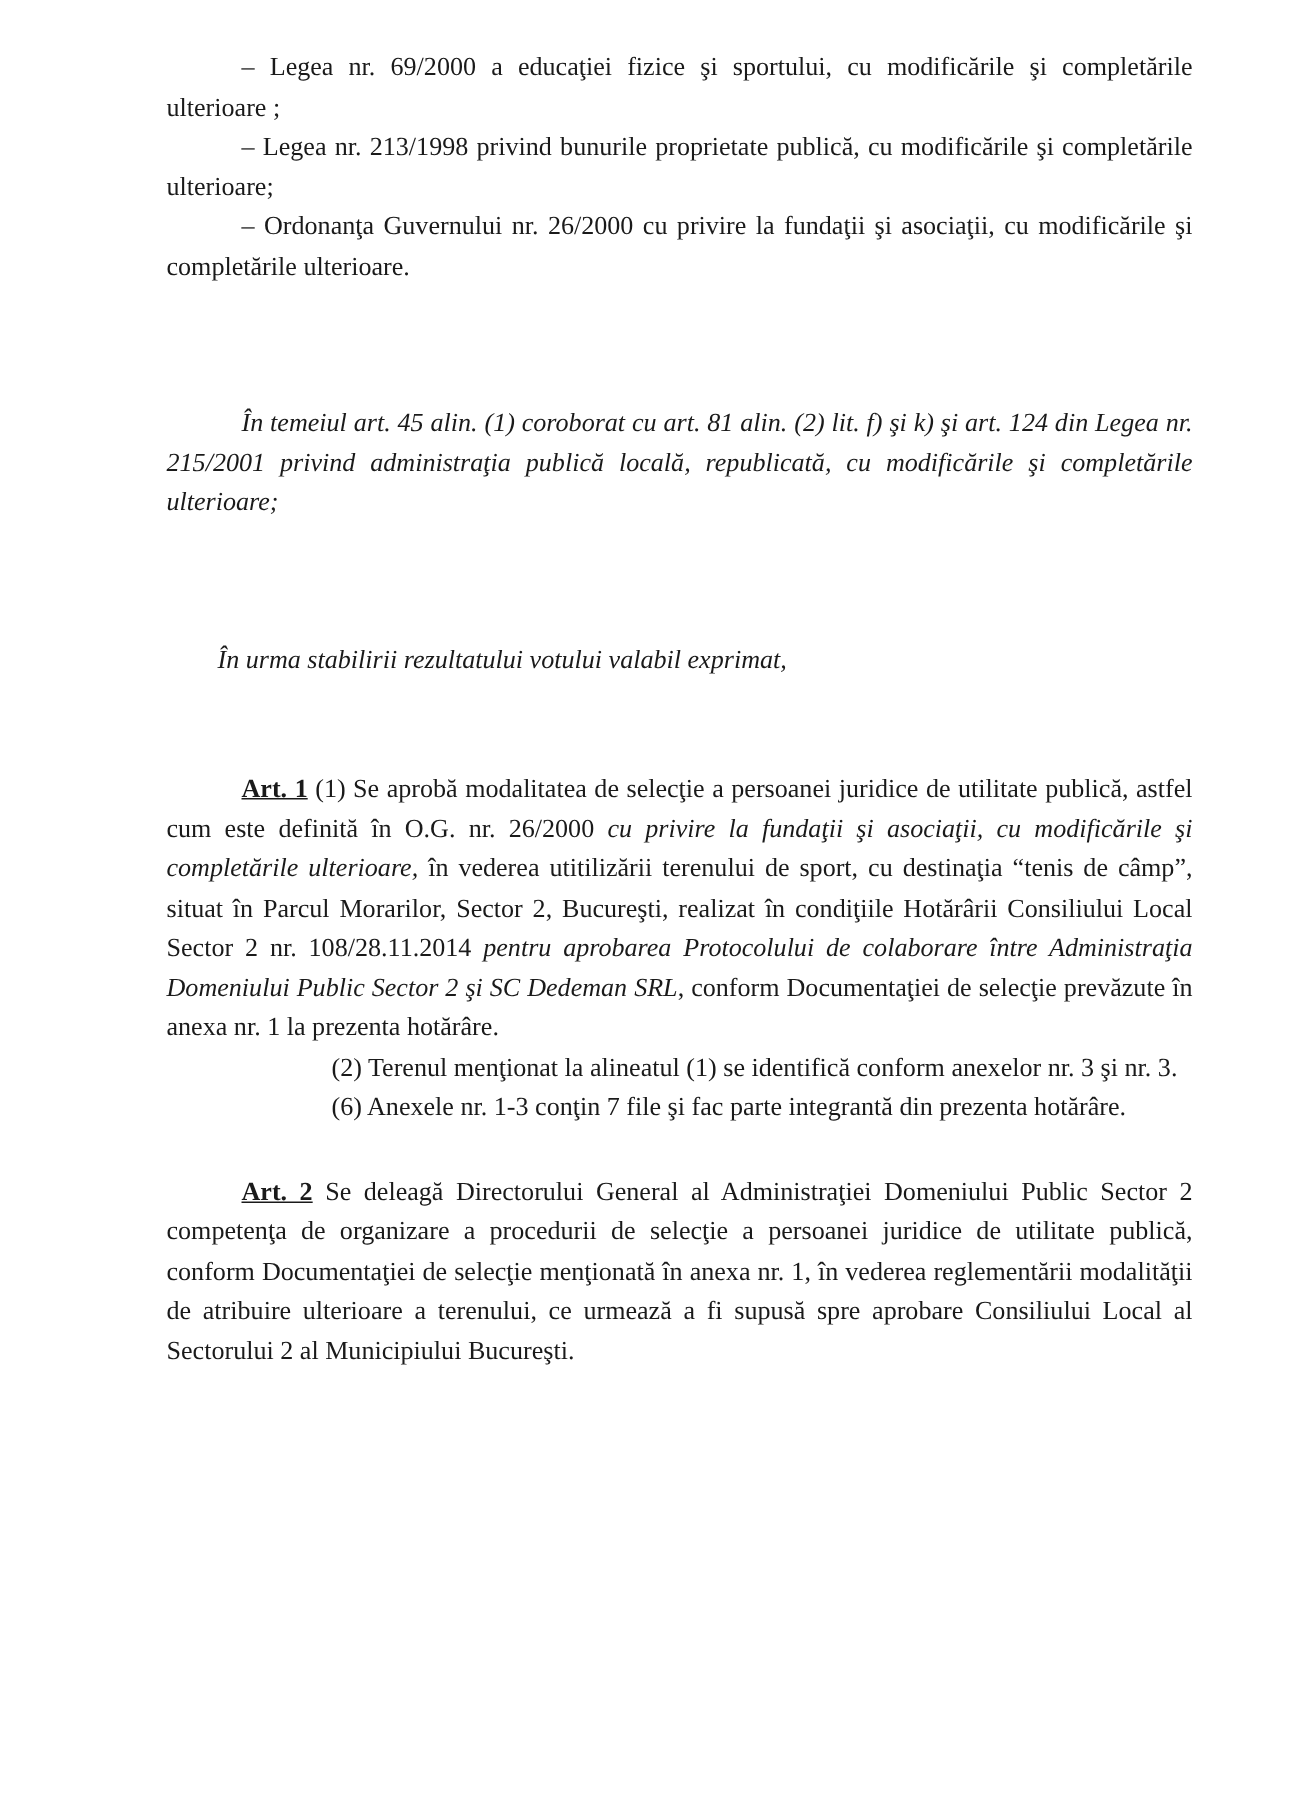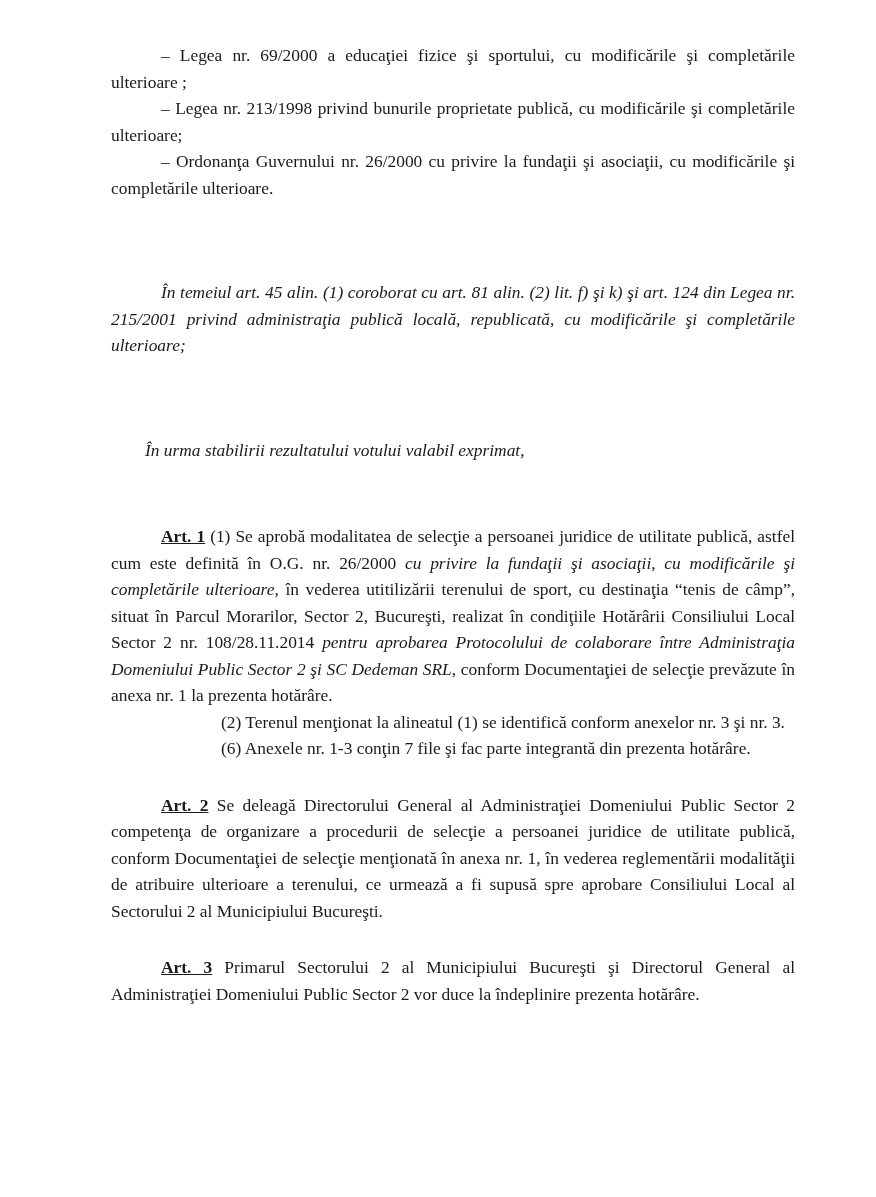--- a/index.html
+++ b/index.html
@@ -11,21 +11,21 @@
       width: 876px;
       height: 1197px;
       overflow: hidden;
       position: relative;
       font-family: "Liberation Serif", "DejaVu Serif", serif;
       color: #1a1a1a;
     }
     .page {
       position: absolute;
       left: 111px;
-      top: 42px;
+      top: 31px;
       width: 684px;
       font-size: 17.4px;
       line-height: 26.5px;
       text-align: justify;
     }
     .para {
       margin: 0;
       text-indent: 50px;
     }
     .para.list-item { text-indent: 50px; }
@@ -79,15 +79,14 @@
   <p class="para deep">(2) Terenul menţionat la alineatul (1) se identifică conform anexelor nr. 3 şi nr. 3.</p>
 
   <p class="para deep">(6) Anexele nr. 1-3 conţin 7 file şi fac parte integrantă din prezenta hotărâre.</p>
 
   <div class="gap-md"></div>
 
   <p class="para"><b>Art. 2</b><span> Se deleagă Directorului General al Administraţiei Domeniului Public Sector 2 competenţa de organizare a procedurii de selecţie a persoanei juridice de utilitate publică, conform Documentaţiei de selecţie menţionată în anexa nr. 1, în vederea reglementării modalităţii de atribuire ulterioare a terenului, ce urmează a fi supusă spre aprobare Consiliului Local al Sectorului 2 al Municipiului Bucureşti.</span></p>
 
   <div class="gap-md"></div>
 
-  <p class="para"><b>Art. 3</b><span> Primarul Sectorului 2 al Municipiului Bucureşti şi Directorul General al Administraţiei Domeniului Public Sector 2 vor duce la îndeplinire prezenta hotărâre.</span></p>
 
 </div>
 
 </body></html>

================================

### Exercise details
Each record is to be copied word for word, with no images carried over.

### Response box
--- a/index.html
+++ b/index.html
@@ -11,21 +11,21 @@
       width: 876px;
       height: 1197px;
       overflow: hidden;
       position: relative;
       font-family: "Liberation Serif", "DejaVu Serif", serif;
       color: #1a1a1a;
     }
     .page {
       position: absolute;
       left: 111px;
-      top: 42px;
+      top: 31px;
       width: 684px;
       font-size: 17.4px;
       line-height: 26.5px;
       text-align: justify;
     }
     .para {
       margin: 0;
       text-indent: 50px;
     }
     .para.list-item { text-indent: 50px; }
@@ -79,15 +79,14 @@
   <p class="para deep">(2) Terenul menţionat la alineatul (1) se identifică conform anexelor nr. 3 şi nr. 3.</p>
 
   <p class="para deep">(6) Anexele nr. 1-3 conţin 7 file şi fac parte integrantă din prezenta hotărâre.</p>
 
   <div class="gap-md"></div>
 
   <p class="para"><b>Art. 2</b><span> Se deleagă Directorului General al Administraţiei Domeniului Public Sector 2 competenţa de organizare a procedurii de selecţie a persoanei juridice de utilitate publică, conform Documentaţiei de selecţie menţionată în anexa nr. 1, în vederea reglementării modalităţii de atribuire ulterioare a terenului, ce urmează a fi supusă spre aprobare Consiliului Local al Sectorului 2 al Municipiului Bucureşti.</span></p>
 
   <div class="gap-md"></div>
 
-  <p class="para"><b>Art. 3</b><span> Primarul Sectorului 2 al Municipiului Bucureşti şi Directorul General al Administraţiei Domeniului Public Sector 2 vor duce la îndeplinire prezenta hotărâre.</span></p>
 
 </div>
 
 </body></html>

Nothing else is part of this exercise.